● **GOAL OF THE EXERCISE**
Because the pictures are not wanted, give back only the exact text of every entry below.

##############################

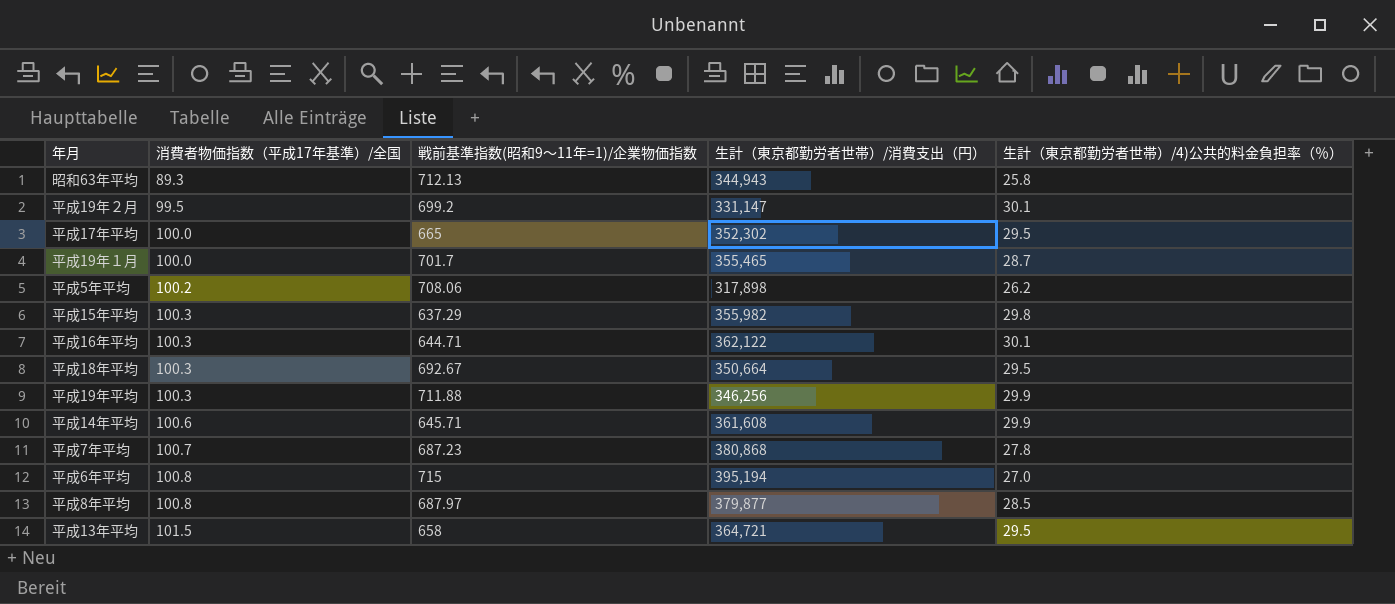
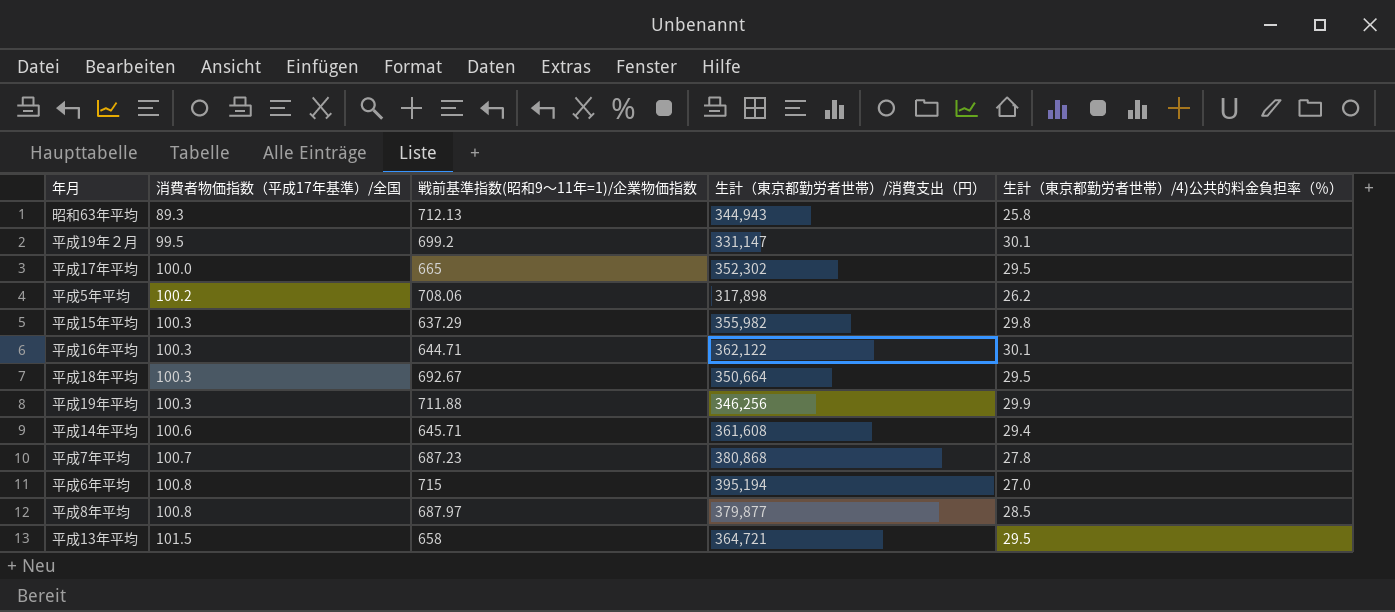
row 平成19年１月: 100.0 | 701.7 | 355,465 | 28.7 -> none
平成14年平均 | 生計（東京都勤労者世帯）/4)公共的料金負担率（％）: 29.9 -> 29.4

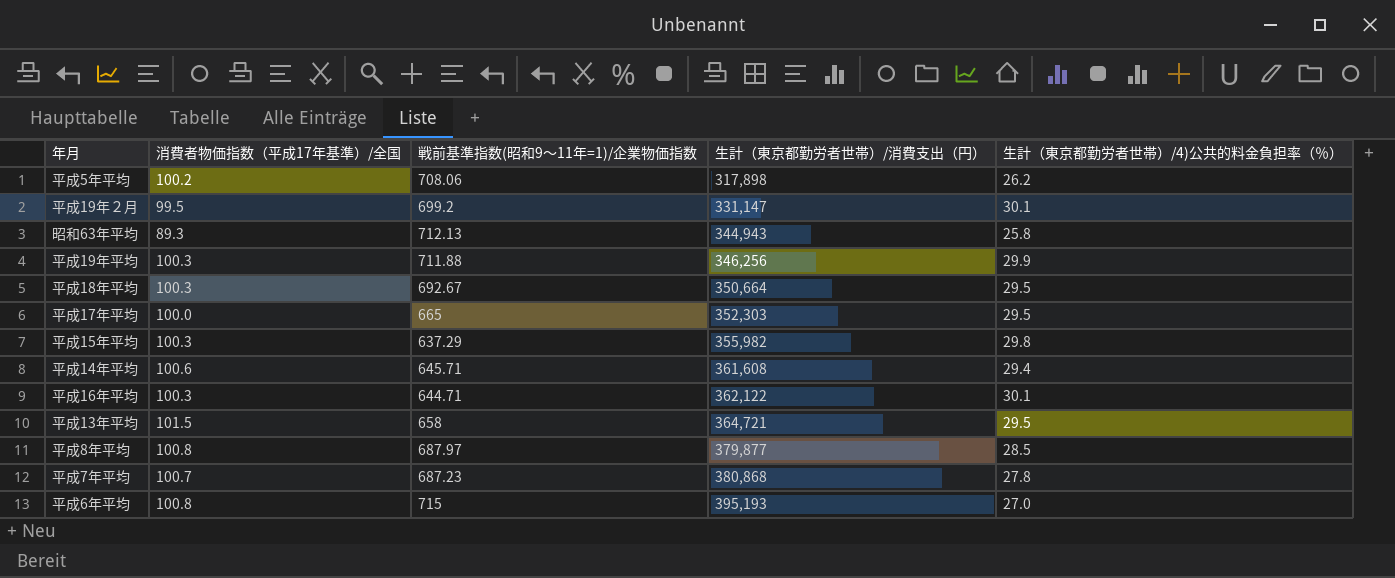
row order: 消費者物価指数（平成17年基準）/全国 ascending -> 生計（東京都勤労者世帯）/消費支出（円） ascending
平成17年平均 | 生計（東京都勤労者世帯）/消費支出（円）: 352,302 -> 352,303
平成6年平均 | 生計（東京都勤労者世帯）/消費支出（円）: 395,194 -> 395,193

##############################

● **RESPONSE TO THIS EXERCISE**
row 平成19年１月: 100.0 | 701.7 | 355,465 | 28.7 -> none
平成14年平均 | 生計（東京都勤労者世帯）/4)公共的料金負担率（％）: 29.9 -> 29.4

row order: 消費者物価指数（平成17年基準）/全国 ascending -> 生計（東京都勤労者世帯）/消費支出（円） ascending
平成17年平均 | 生計（東京都勤労者世帯）/消費支出（円）: 352,302 -> 352,303
平成6年平均 | 生計（東京都勤労者世帯）/消費支出（円）: 395,194 -> 395,193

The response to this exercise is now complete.